Laundries that take in drop-off drycleaning will probably show gross sales on the top sheet. Be mindful of the fact that there will be a cost paid to the drycleaner of as much as 60 percent. Simply put, if the owner is claiming $1,000 in drycleaning sales, your take actually could be $400.
Whenever I work with an owner, I always underscore the importance of meticulous recordkeeping and of running the business like a business. First of all, if the IRS decides it’s your lucky day, you had better be prepared to answer all of their questions. Secondly, if you’ve worked hard over the years and built up a good business with lousy records, the value of your store no doubt will be impacted. Typically, a serious buyer will buy only what he or she can see in a business-like form.
I’m not suggesting you spend a lot of money on professional accounting and bookkeeping services, which can eat into your profits. However, I am strongly recommending you pay some personal attention to simple recordkeeping and documentation, which will prove the value of your business years from now.
I’ve worked with several potential investors over the years who have been extremely motivated and eager to buy. Most are tired of working for someone else and have saved money all of their working lives just for this moment. Unfortunately, they quite often overlook or ignore questionable issues or red flags in order to own their own business. Their dreams become blinders, which often pull them through the process much faster than they should go.
I’ve been contacted by people who had mortgaged their homes or borrowed money from relatives to raise the down payment for a laundry. And they lost a lot more than just the business when it ultimately failed. Sadly, and sometimes tragically, strong emotions and motivation to buy can work against you.
Use this guide to keep your feet firmly on the ground and your emotions in check. Remember, the numbers won’t fail you. If they don’t add up, no amount of massaging will change the facts.

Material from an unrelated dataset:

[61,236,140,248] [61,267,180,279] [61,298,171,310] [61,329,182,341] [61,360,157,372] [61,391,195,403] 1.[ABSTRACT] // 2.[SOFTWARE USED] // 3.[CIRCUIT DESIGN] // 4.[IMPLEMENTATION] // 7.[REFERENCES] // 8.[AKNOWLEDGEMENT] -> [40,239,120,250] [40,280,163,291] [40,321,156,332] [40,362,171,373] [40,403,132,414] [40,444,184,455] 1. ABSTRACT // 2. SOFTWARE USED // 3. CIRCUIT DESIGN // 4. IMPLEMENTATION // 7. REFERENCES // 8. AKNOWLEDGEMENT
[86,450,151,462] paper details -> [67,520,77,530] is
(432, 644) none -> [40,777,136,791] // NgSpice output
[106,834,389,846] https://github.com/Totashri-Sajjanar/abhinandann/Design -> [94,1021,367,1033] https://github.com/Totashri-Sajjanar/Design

I always tell clients to believe nothing they are told and only half of the documents they are given to study. If you ever feel you’re being rushed because “another buyer wants to make an offer,” it may be wise to slow down the pace at that point.
You’ve already decided that the laundromat may be in need of extensive refurbishing, including adding new equipment. You know you’ll be following your initial payment for the business with a substantial injection of new money to get the store looking the way you want it.
Typically, when purchasing a laundry business, the lease is the lease and you live with it. However, since you will be investing a boatload of cash into the space, you must meet with the landlord or leasing agent to rework the lease as though you’re building a brand new laundromat. It’s crucial to establish your own business relationship with them before finalizing the deal. This will be one the most important provisions in your offer to purchase.
Closing Time
When you’ve finally concluded the investigative stage – and if you end up buying the store – be advised that you will need a chunk of cash before and at the closing, in addition to the amount of money to actually buy the business.
Utility companies usually ask for deposits equal to one or two months’ billing, and the landlord will want you to put up one to three months’ rent as a security deposit.
In the past, since that money belonged to me, I’ve asked that it be held in an interest-bearing account for me. This condition has never been agreed to and occasionally I’ve been laughed at for requesting it – but it never hurts to ask.
You also will need extra cash at the closing for legal and other fees. It’s customary that you and the seller split the cost of the closing attorney. Since all of the negotiations are over and the deal is done, the attorney’s job is to simply represent the closing, not either of the parties. The attorney also will have established there are no outstanding liens on the business or the equipment.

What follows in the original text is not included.